Reversal of Attorney’s Fee Award In PIP Case Involving Claim of $.14 In Interest
Posted in Verdicts and Settlements on August 22, 2022
Conroy Simberg's Hinda Klein obtains a reversal of a trial court's award of attorney fees in a PIP suit filed over pennies of interest.
On August 17, the Fourth District Court of Appeal issued its opinion in Liberty Mutual Insurance Company v. PAN AM Diagnostic Services Inc. d/b/a PAN AM Diagnostic of Orlando a/a/o Claudine Jean, 4D21-2156, (Fla. 4th DCA 2022), reversing an attorney fee award of $24,028.27 in a suit filed over $0.14 cents of statutory interest.
The provider initially filed suit against Liberty Mutual for underpayment of interest in the amount of $0.14. Summary Judgment was granted for the provider on underpaid interest and final judgment was entered against Liberty Mutual for $0.14 in underpaid interest and $24,028.27 in attorney’s fees and costs. The Provider neither sought nor was awarded any PIP benefits.
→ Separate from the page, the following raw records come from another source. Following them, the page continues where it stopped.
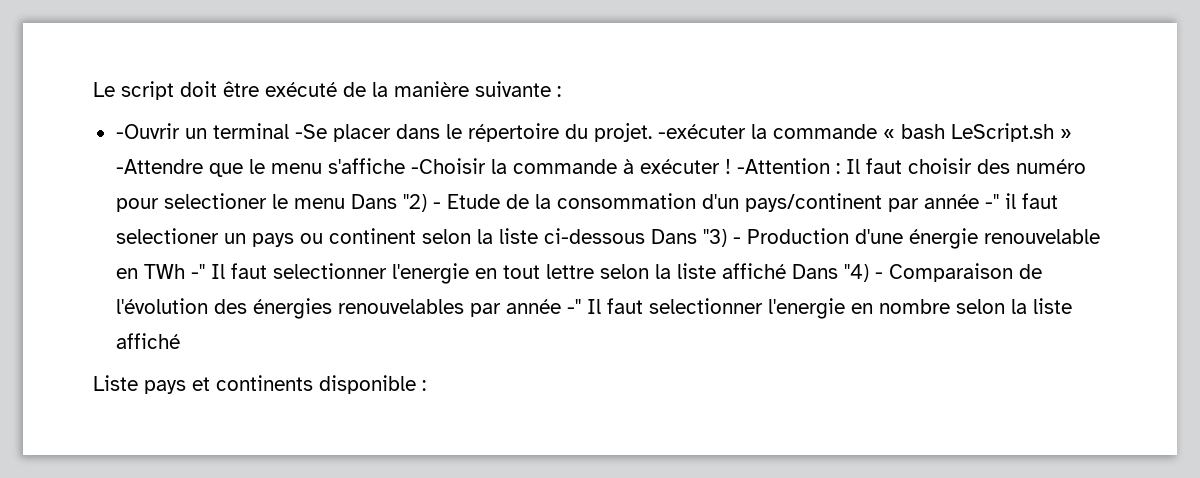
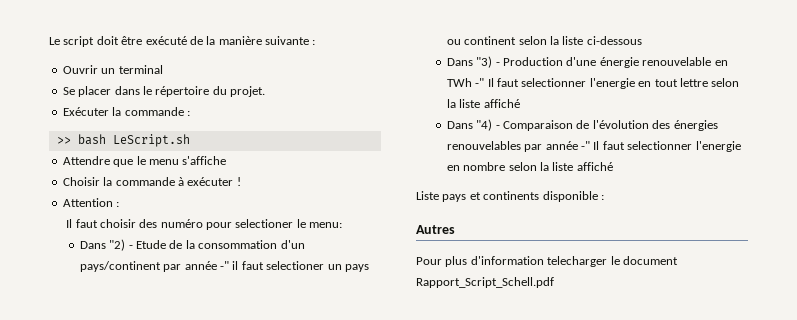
[115,123,180,139] -Ouvrir -> [62,65,98,74] Ouvrir
[294,124,327,139] -Se -> [62,87,75,95] // Se
[657,124,895,139] -exécuter la commande « -> [62,107,190,116] [56,137,71,144] // Exécuter la commande : // >>
[1059,129,1072,139] [115,159,203,174] » -Attendre -> [62,156,110,165] // Attendre
[410,158,486,174] -Choisir -> [62,177,100,186] // Choisir
[736,158,840,174] -Attention : -> [62,198,120,207] // Attention : //
[293,198,345,209] menu -> [309,222,343,228] menu: //
(645, 236) none -> (642, 40) //
(786, 271) none -> (520, 103) //
(426, 385) none -> [416,225,455,234] [416,256,678,267] [416,277,554,288] // Autres // Pour plus d'information telecharger le document Rapport_Script_Schell.pdf

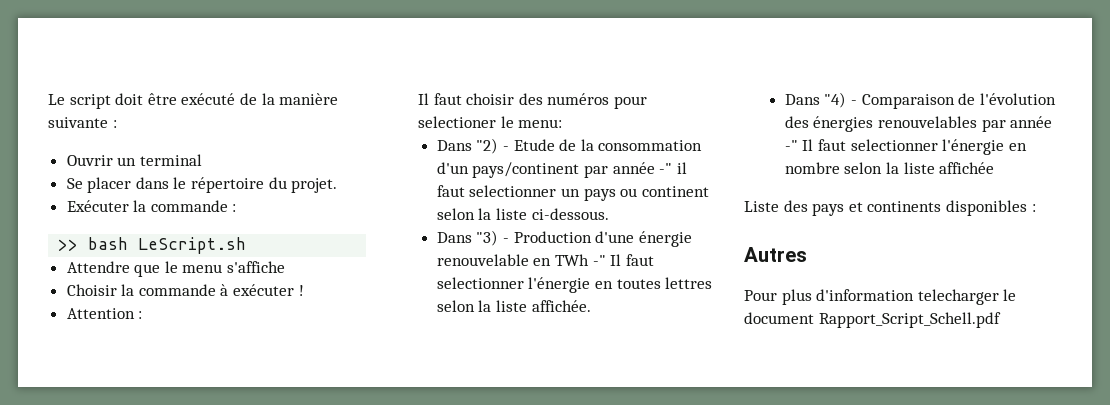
[160,219,203,228] numéro -> [547,93,610,105] numéros
[266,261,325,270] selectioner -> [469,185,557,197] selectionner
[586,36,642,45] ci-dessous -> [531,208,609,220] ci-dessous.
[589,78,740,89] [446,99,520,108] l'energie en tout lettre selon la liste affiché -> [528,277,713,293] [436,300,591,312] l'énergie en toutes lettres selon la liste affichée.
[695,141,741,152] l'energie -> [942,139,1005,155] l'énergie
[576,162,613,171] affiché -> [939,162,995,174] affichée
(439, 195) none -> [783,200,808,212] des
[542,191,598,202] disponible -> [945,200,1027,216] disponibles

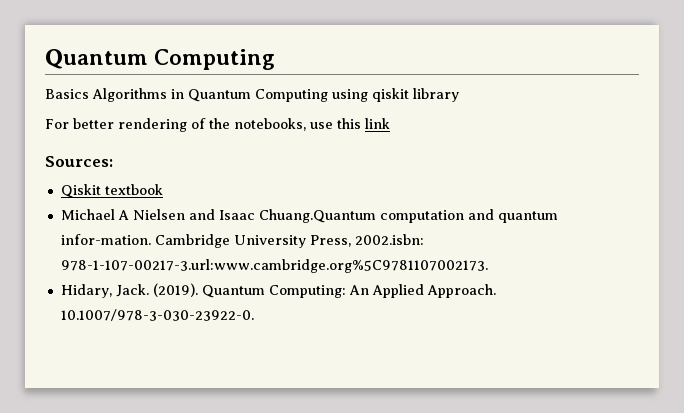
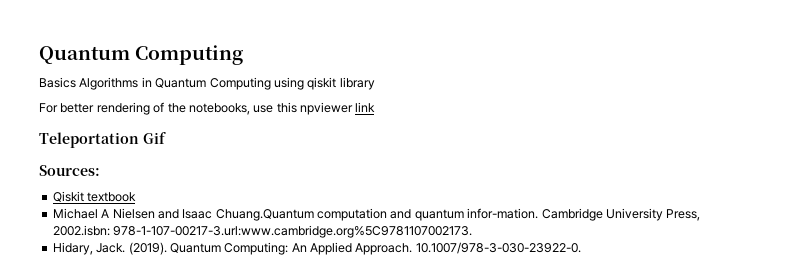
(361, 123) none -> [300,102,353,115] npviewer
(390, 123) none -> [39,132,166,148] // Teleportation Gif

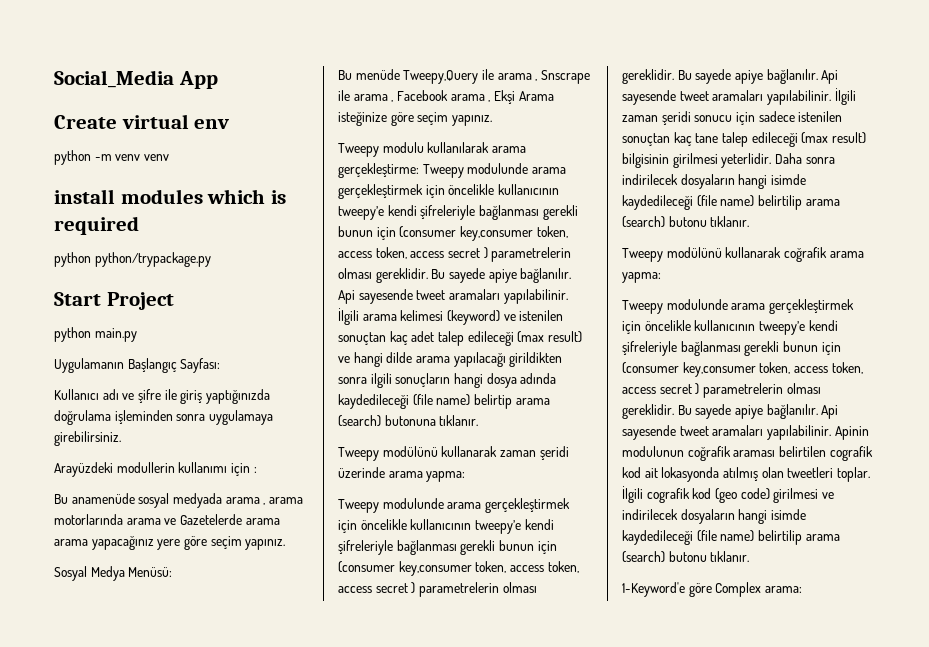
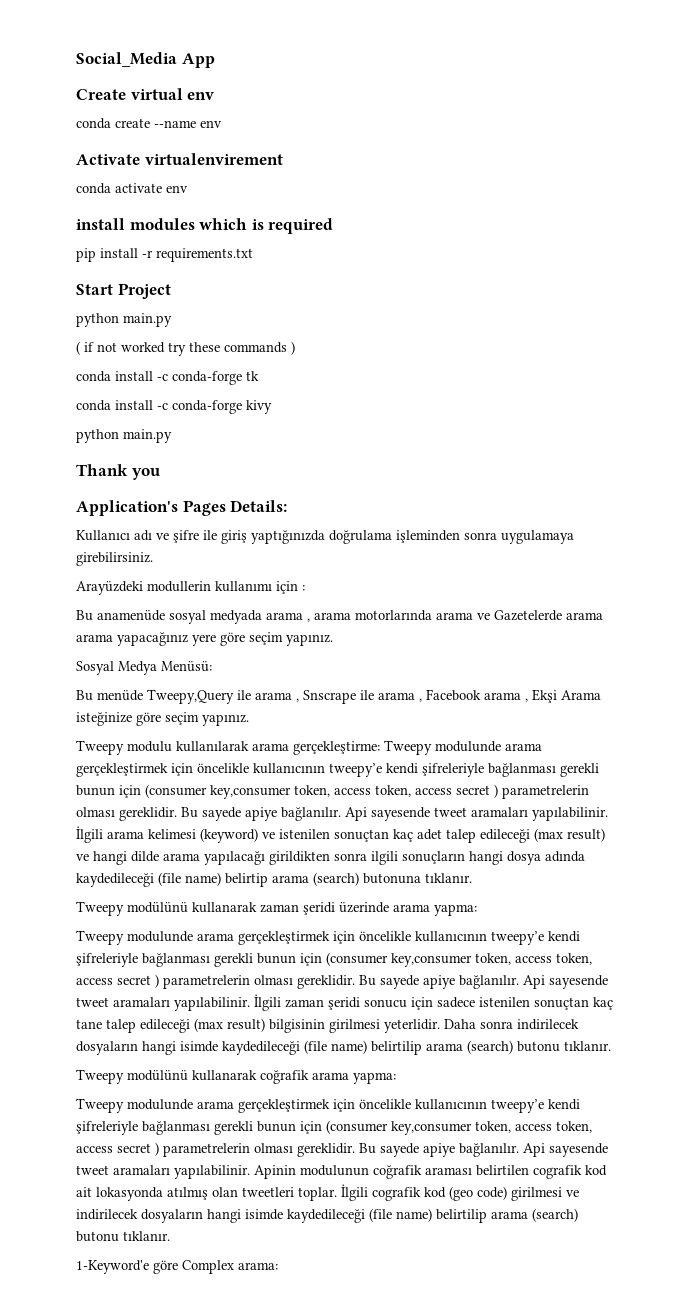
[54,150,169,165] python -m venv venv -> [76,118,222,129] [76,153,283,165] [76,183,188,194] conda create --name env // Activate virtualenvirement // conda activate env
[54,252,211,267] python python/trypackage.py -> [76,248,253,262] pip install -r requirements.txt
[54,358,221,373] Uygulamanın Başlangıç Sayfası: -> [76,341,295,356] [76,371,259,385] [76,400,272,414] [76,429,172,443] [76,464,160,480] [76,500,288,516] ( if not worked try these commands ) // conda install -c conda-forge tk // conda install -c conda-forge kivy // python main.py // Thank you // Application's Pages Details:

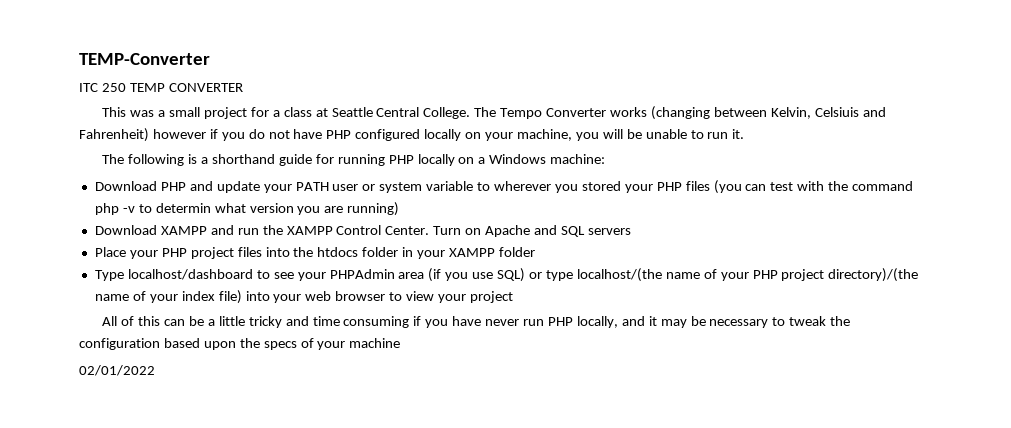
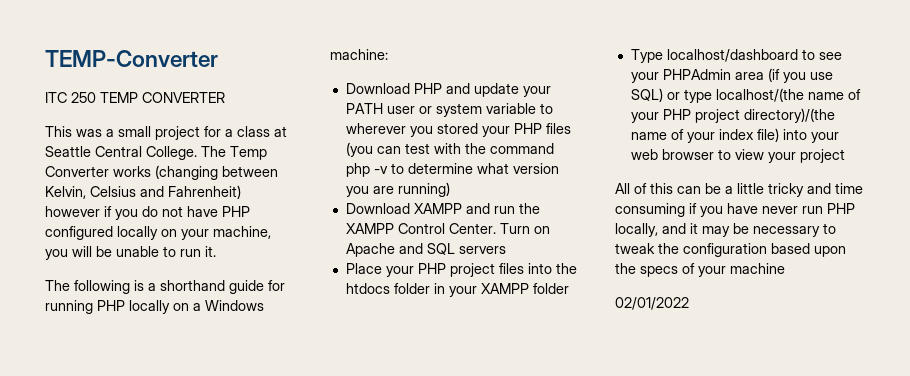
[500,108,543,119] Tempo -> [230,146,267,160] Temp
[814,107,859,117] Celsiuis -> [90,186,136,197] Celsius
[155,203,211,213] determin -> [407,163,473,174] determine

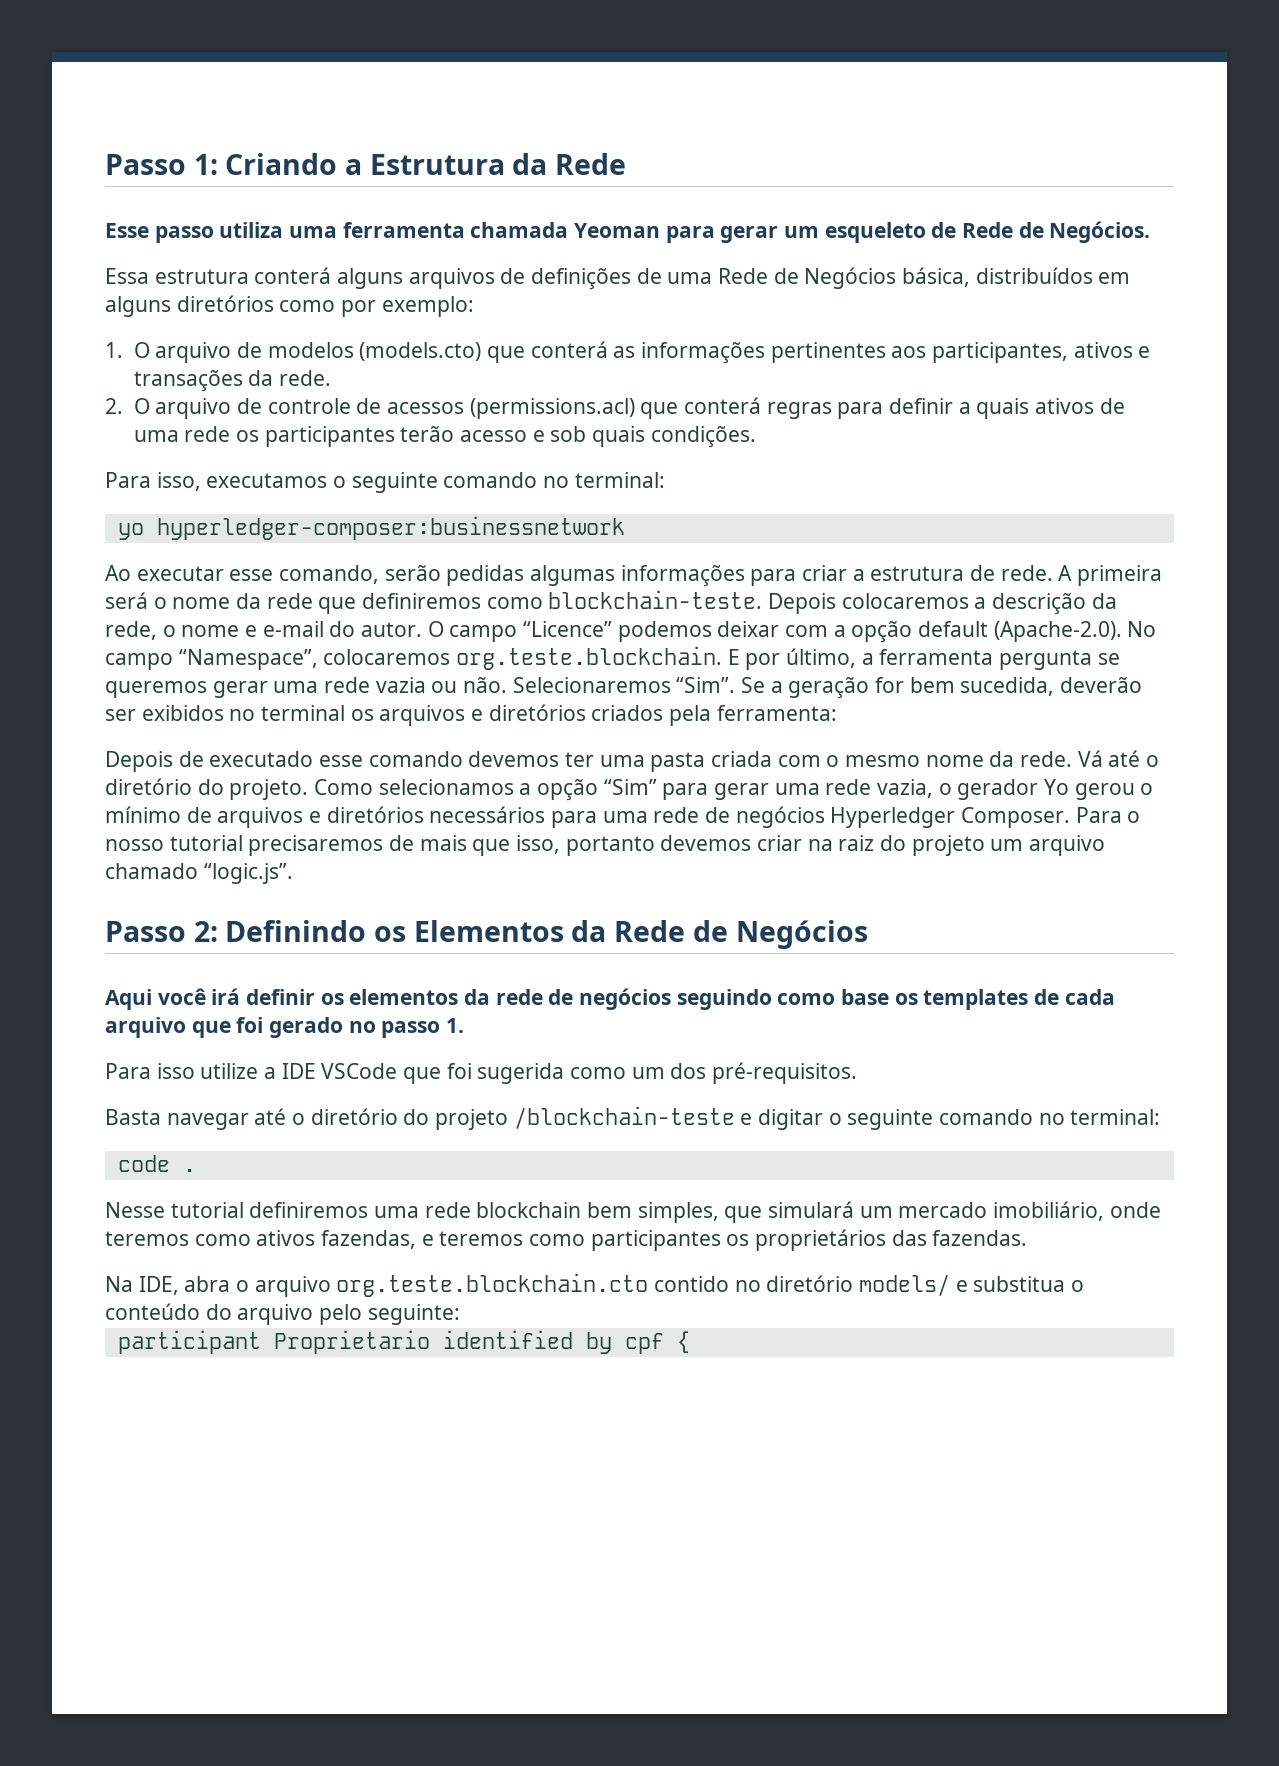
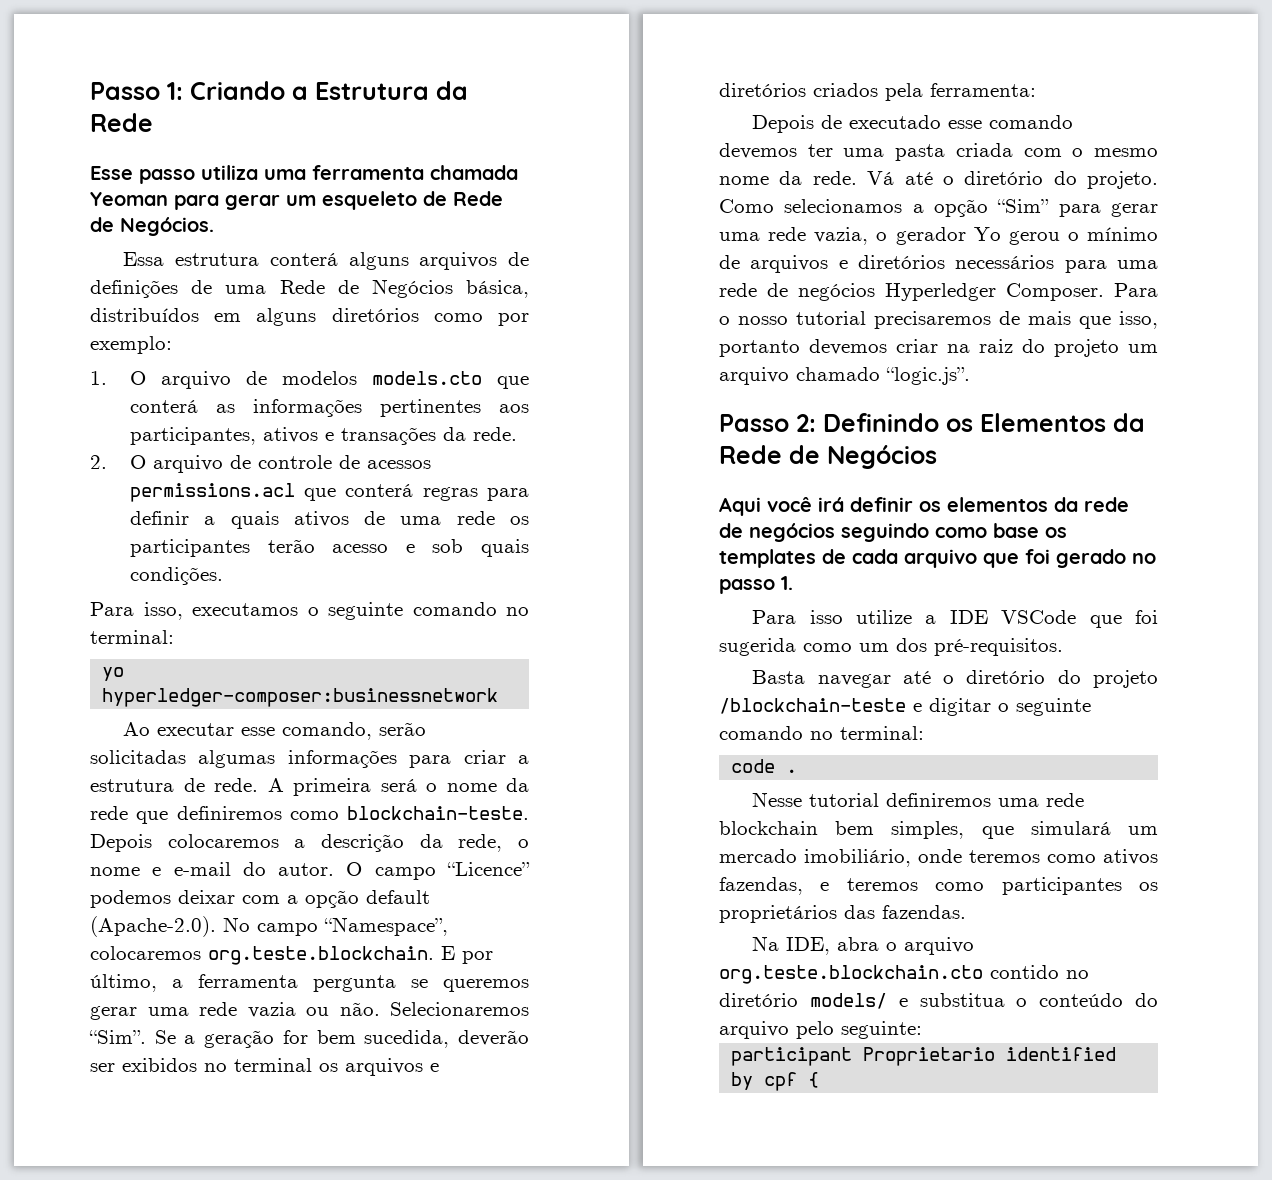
[359,342,482,361] (models.cto) -> [371,371,482,385] models.cto
[469,398,635,419] (permissions.acl) -> [129,483,295,502] permissions.acl
[446,565,525,586] pedidas -> [90,750,186,764] solicitadas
Liberty Mutual appealed the judgement for attorney’s fees and costs to the Provider, as a direct conflict with Fla. Stat. 627.428(1) and 627.736(8). The 4th DCA agreed with Liberty Mutual stating “the trial court erred in awarding the Provider’s attorney’s fees because interest owed on a late PIP benefit is not in and of itself a PIP benefit.” Litigation over whether interest is due is not a dispute over benefits are owed and thus does not trigger entitlement to attorney’s fees.
In short, the provider was not entitled to an award for attorney’s fees and costs absent an award for PIP Benefits under Fla. Stat. 627.736(8).
Chief Justice Klingensmith issued a special concurring position pointing out the amount of time, effort, cost, and judicial recourses expended only for a provider to recover $0.14. According to him this case “was never about the appellee being shorted pocket change” but rather purely for the purposes of procuring attorney’s fees.
While DCA’s have seen numerous suits over trifling amounts, Justice Klingensmith stated that “here the bar has been lowered even further to fourteen cents”, and that had the “issue of de minimis been raised in the lower court and on appeal, I would have reversed on that ground as well.”